_DESCRIPTION OF THE TASK_
Repeat every line of the listing below exactly, minus the pictures.

_DATA_
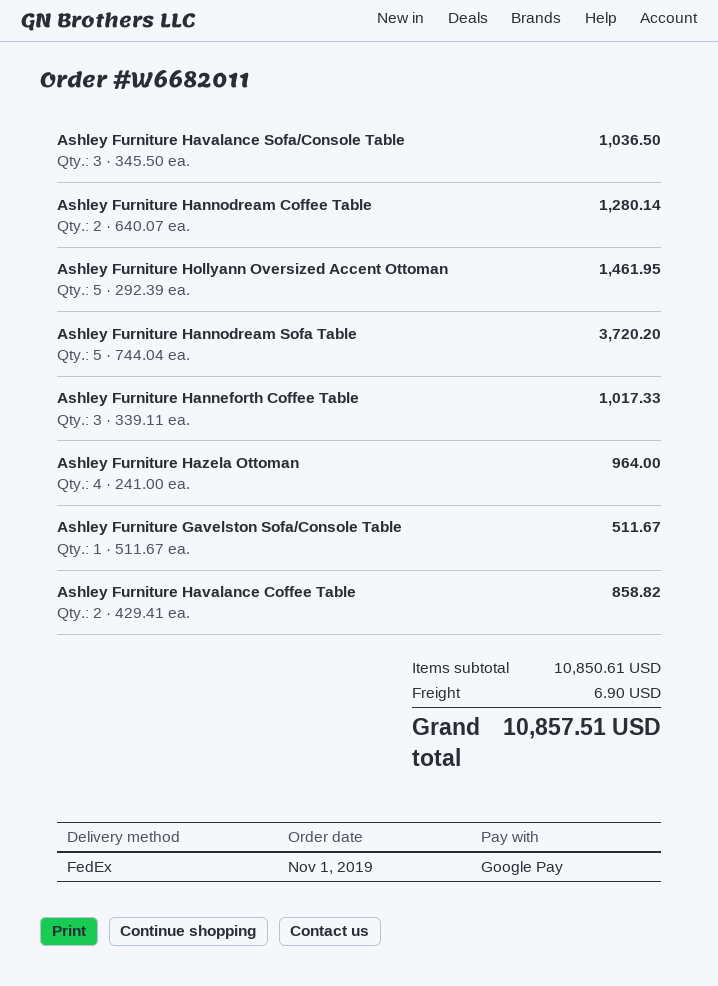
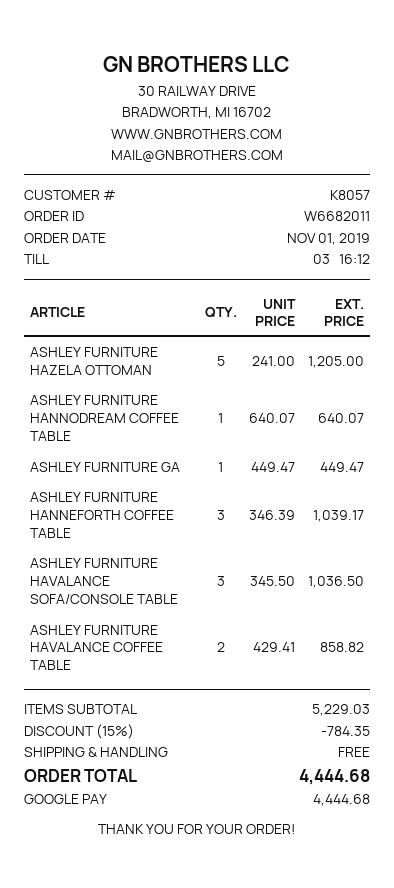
Ashley Furniture Hannodream Coffee Table: 2 x 640.07 = 1280.14 -> 1 x 640.07 = 640.07
Ashley Furniture Hollyann Oversized Accent Ottoman: 5 x 292.39 = 1461.95 -> none
Ashley Furniture Hannodream Sofa Table: 5 x 744.04 = 3720.20 -> none
Ashley Furniture Hanneforth Coffee Table: 3 x 339.11 = 1017.33 -> 3 x 346.39 = 1039.17
Ashley Furniture Hazela Ottoman: 4 x 241.00 = 964.00 -> 5 x 241.00 = 1205.00
Ashley Furniture Gavelston Sofa/Console Table: 1 x 511.67 = 511.67 -> 1 x 449.47 = 449.47
subtotal: 10850.61 -> 5229.03
discount: none -> 15% = 784.35
shipping: 6.90 -> 0.00
total: 10857.51 -> 4444.68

_ANSWER SECTION_
Ashley Furniture Hannodream Coffee Table: 2 x 640.07 = 1280.14 -> 1 x 640.07 = 640.07
Ashley Furniture Hollyann Oversized Accent Ottoman: 5 x 292.39 = 1461.95 -> none
Ashley Furniture Hannodream Sofa Table: 5 x 744.04 = 3720.20 -> none
Ashley Furniture Hanneforth Coffee Table: 3 x 339.11 = 1017.33 -> 3 x 346.39 = 1039.17
Ashley Furniture Hazela Ottoman: 4 x 241.00 = 964.00 -> 5 x 241.00 = 1205.00
Ashley Furniture Gavelston Sofa/Console Table: 1 x 511.67 = 511.67 -> 1 x 449.47 = 449.47
subtotal: 10850.61 -> 5229.03
discount: none -> 15% = 784.35
shipping: 6.90 -> 0.00
total: 10857.51 -> 4444.68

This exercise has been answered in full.